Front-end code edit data

-=-=-

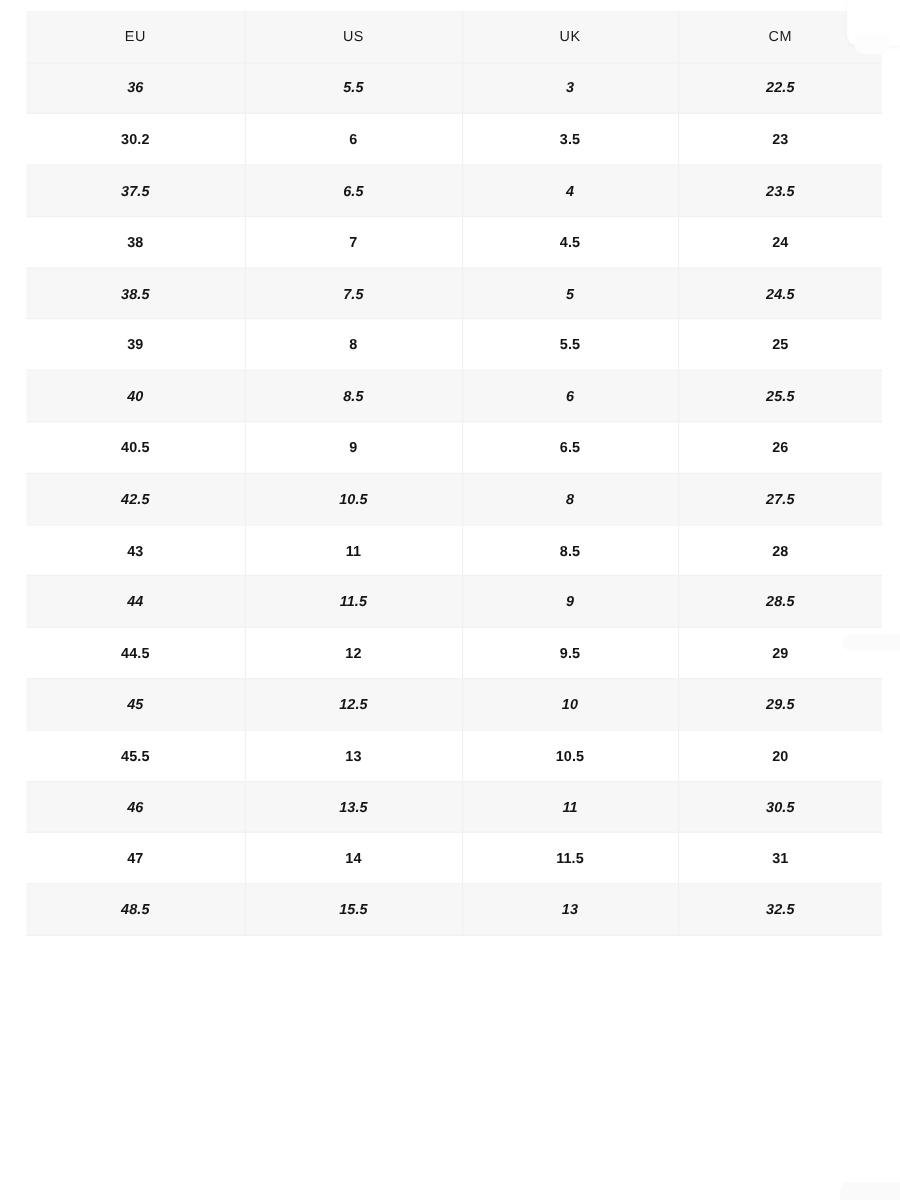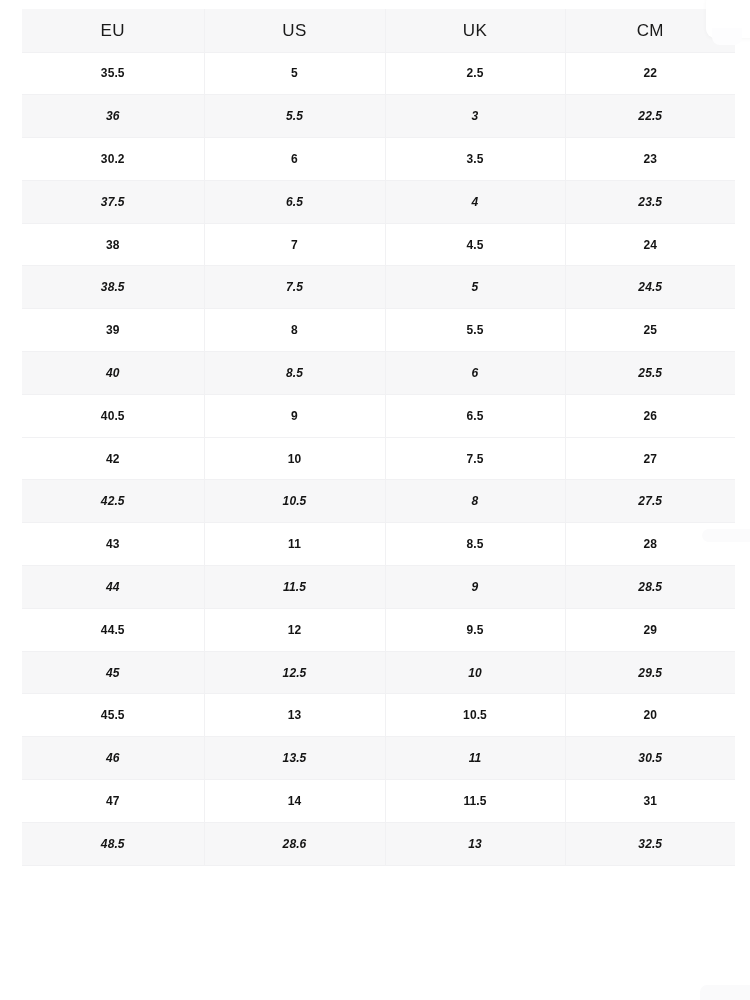--- a/index.html
+++ b/index.html
@@ -62,7 +62,7 @@
   table.size-table thead th {
     background: #f7f7f8;
     font-weight: 400;
-    font-size: 17px;
+    font-size: 12px;
     color: #1a1a1a;
     letter-spacing: 0.4px;
     height: 43px;

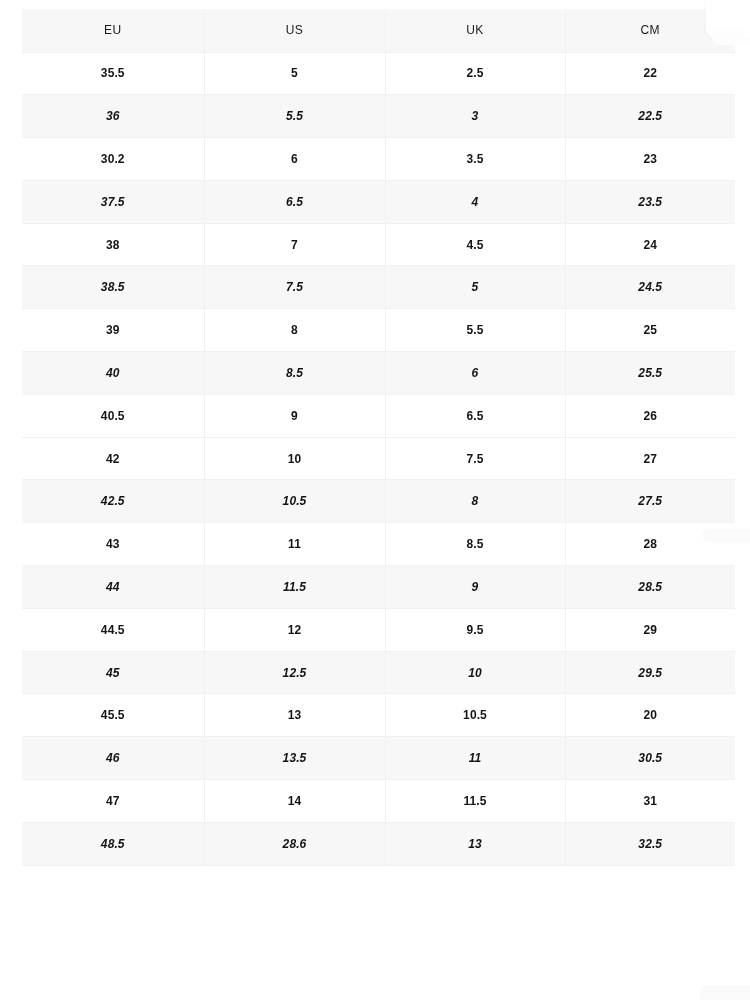--- a/index.html
+++ b/index.html
@@ -150,12 +150,6 @@
           </tr>
       </thead>
       <tbody id="body-rows">
-          <tr class="row-odd">
-            <td>35.5</td>
-            <td>5</td>
-            <td>2.5</td>
-            <td>22</td>
-          </tr>
           <tr class="row-even">
             <td>36</td>
             <td>5.5</td>

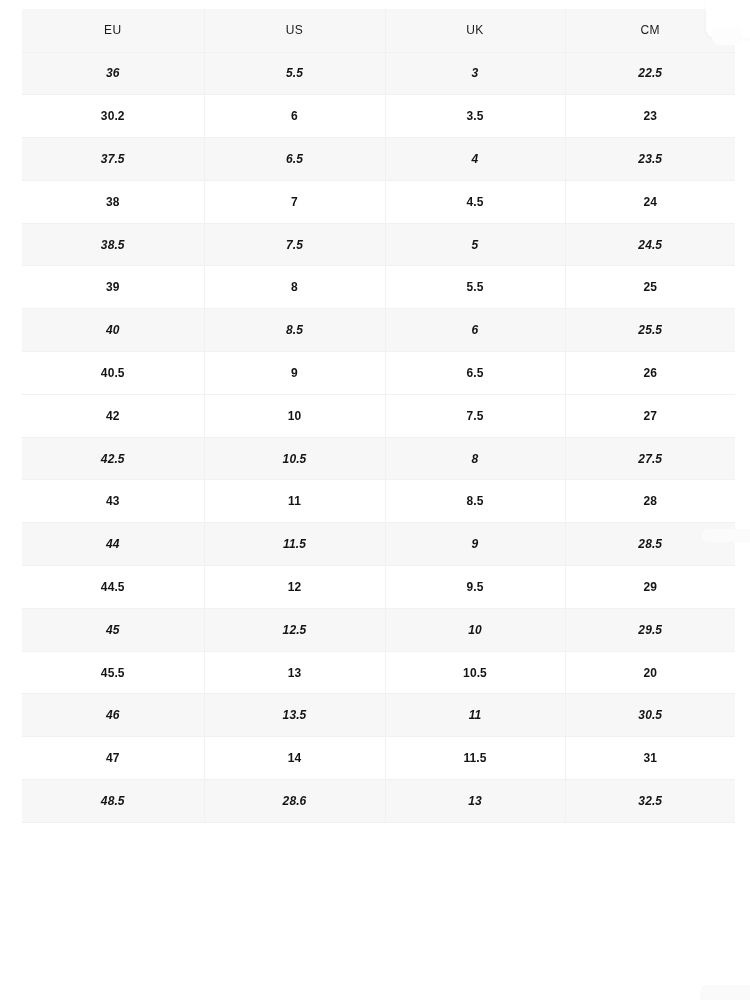--- a/index.html
+++ b/index.html
@@ -198,12 +198,6 @@
             <td>6.5</td>
             <td>26</td>
           </tr>
-          <tr class="row-odd">
-            <td>42</td>
-            <td>10</td>
-            <td>7.5</td>
-            <td>27</td>
-          </tr>
           <tr class="row-even">
             <td>42.5</td>
             <td>10.5</td>

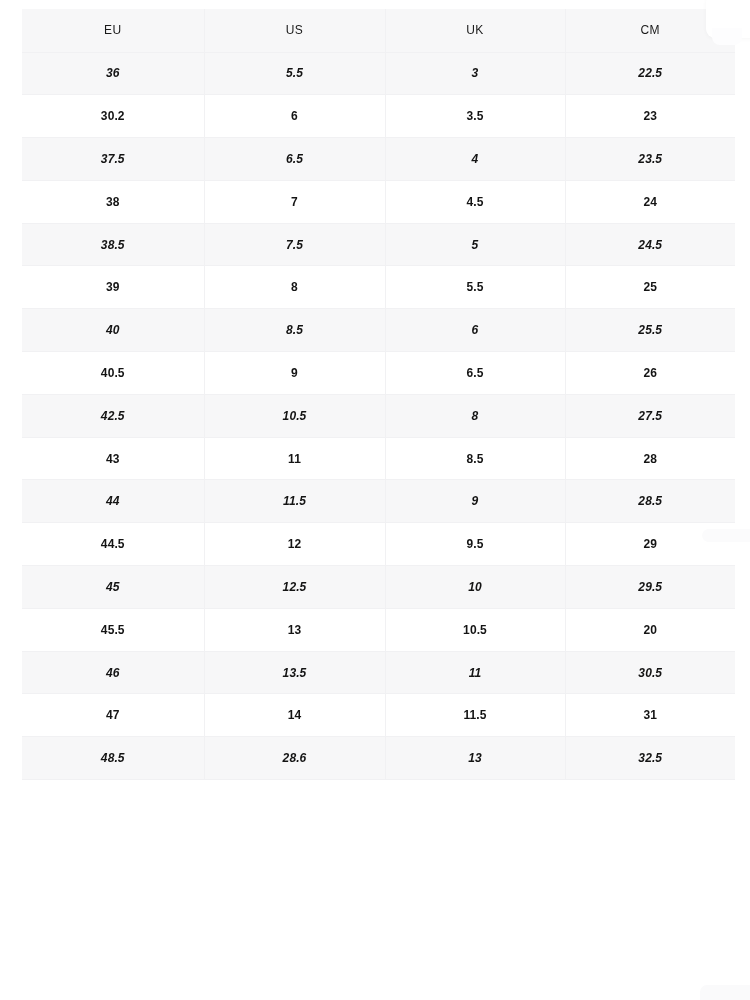--- a/index.html
+++ b/index.html
@@ -248,7 +248,7 @@
           </tr>
           <tr class="row-even">
             <td>48.5</td>
-            <td>28.6</td>
+            <td>15.5</td>
             <td>13</td>
             <td>32.5</td>
           </tr>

-=-=-

Using the data above, show each line where "font" occurs.

§ **Answer for this exercise**:
     font-weight: 400;
-    font-size: 17px;
+    font-size: 12px;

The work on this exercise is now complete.